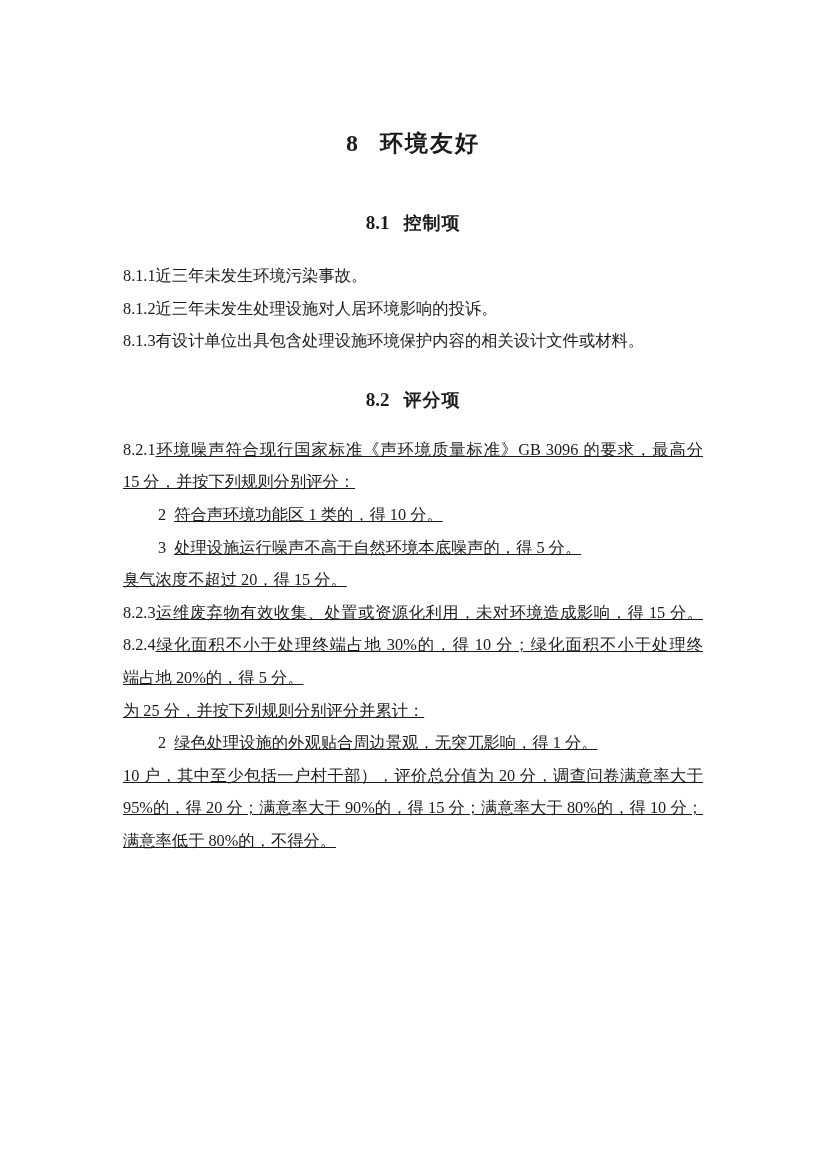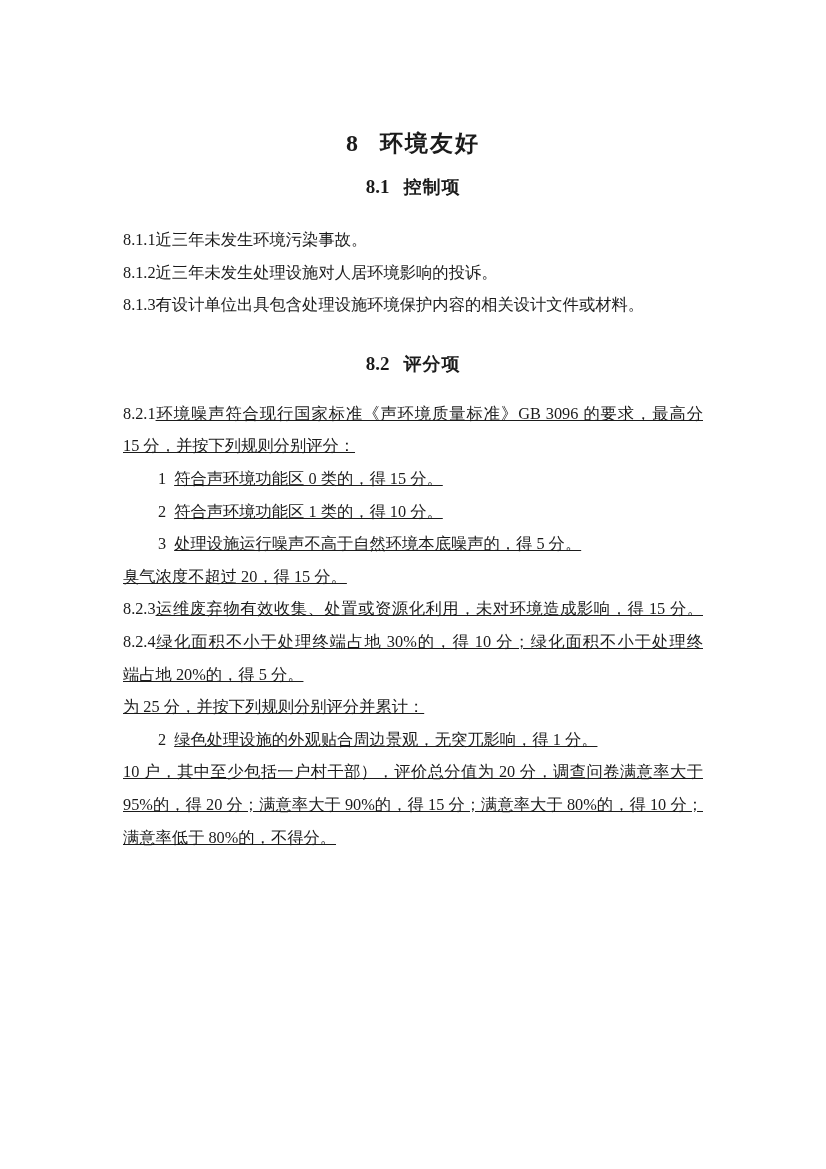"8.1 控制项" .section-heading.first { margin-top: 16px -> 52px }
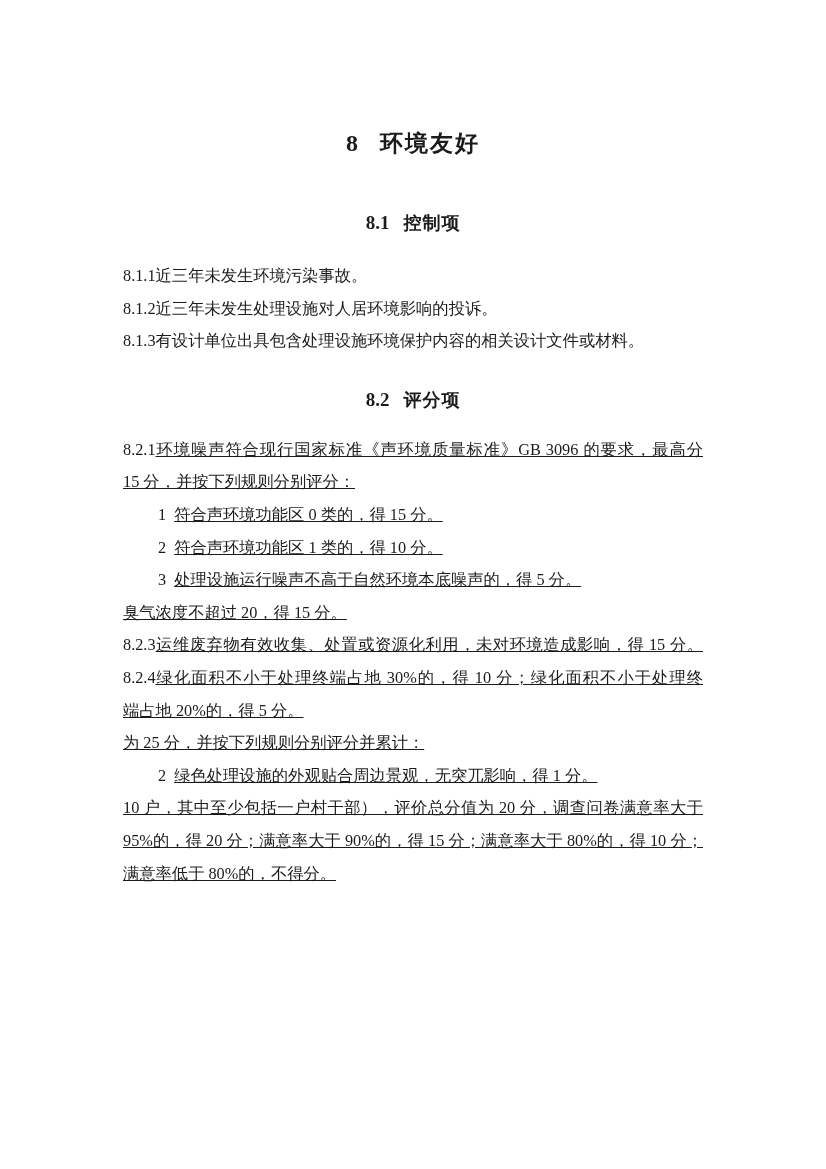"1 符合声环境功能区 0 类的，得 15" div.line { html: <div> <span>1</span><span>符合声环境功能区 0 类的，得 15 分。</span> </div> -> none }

####

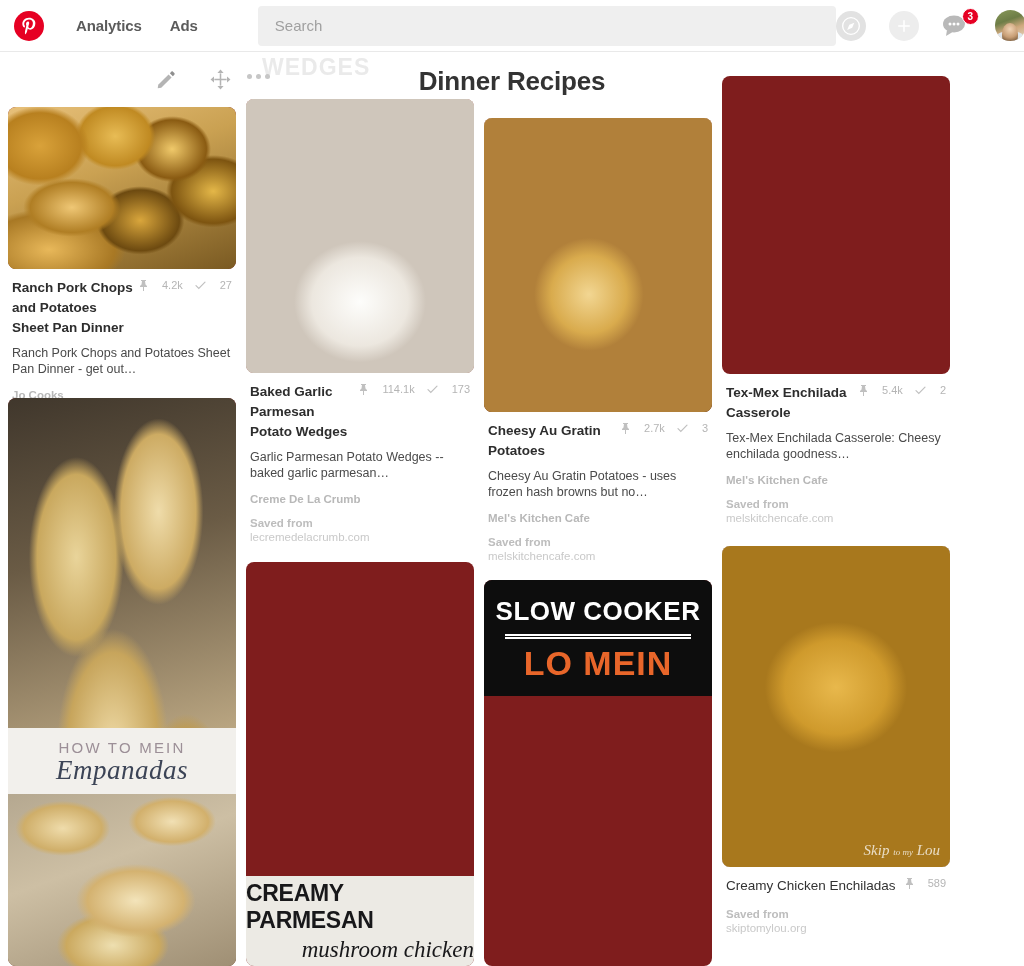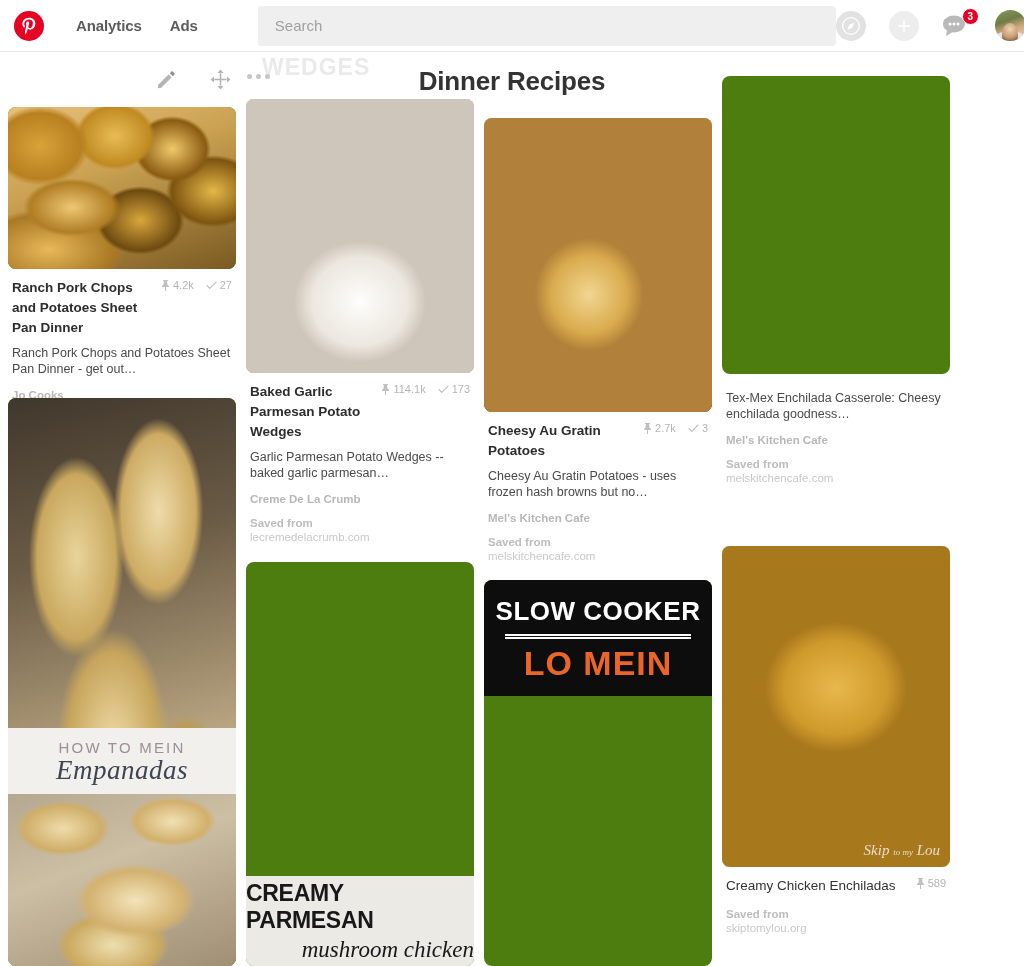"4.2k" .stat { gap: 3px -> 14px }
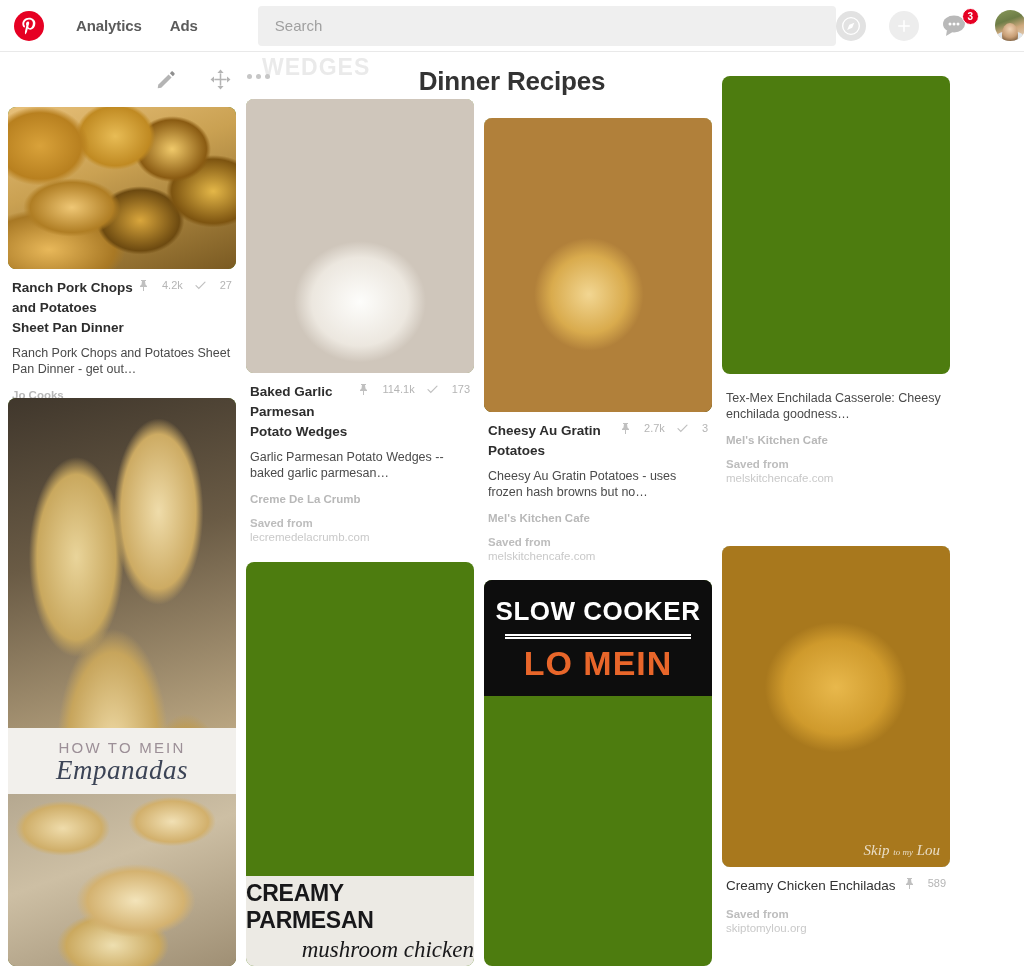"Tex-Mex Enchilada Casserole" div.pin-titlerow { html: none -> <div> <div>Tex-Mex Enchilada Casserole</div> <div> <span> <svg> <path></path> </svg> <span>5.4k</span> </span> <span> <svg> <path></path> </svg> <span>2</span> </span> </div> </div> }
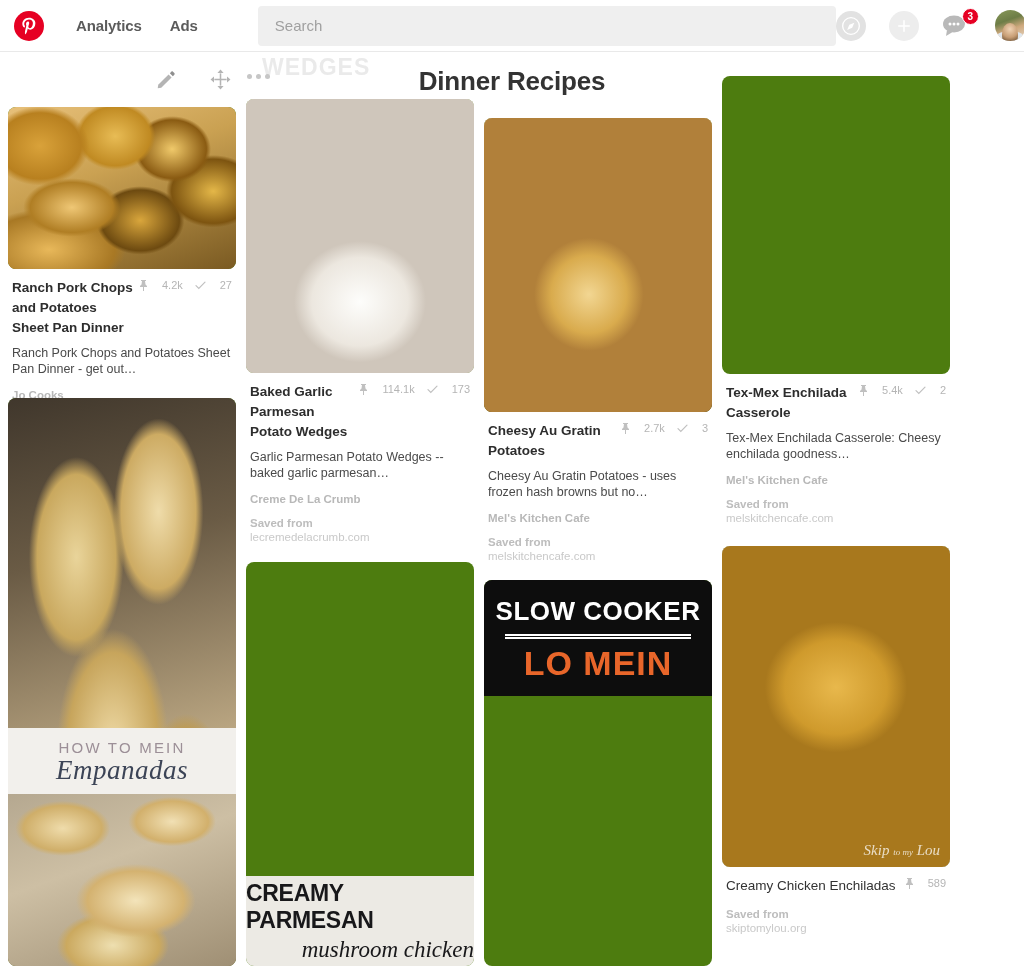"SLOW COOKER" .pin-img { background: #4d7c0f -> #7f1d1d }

####

* Problem statement
Give back exactly the lines of the listing above from the one that contains "gap: 3px ->" up to and including the one that contains "background: #4d7c0f ->", but not the pictures, and no other lines.

* Exercise solution
"4.2k" .stat { gap: 3px -> 14px }
"Tex-Mex Enchilada Casserole" div.pin-titlerow { html: none -> <div> <div>Tex-Mex Enchilada Casserole</div> <div> <span> <svg> <path></path> </svg> <span>5.4k</span> </span> <span> <svg> <path></path> </svg> <span>2</span> </span> </div> </div> }
"SLOW COOKER" .pin-img { background: #4d7c0f -> #7f1d1d }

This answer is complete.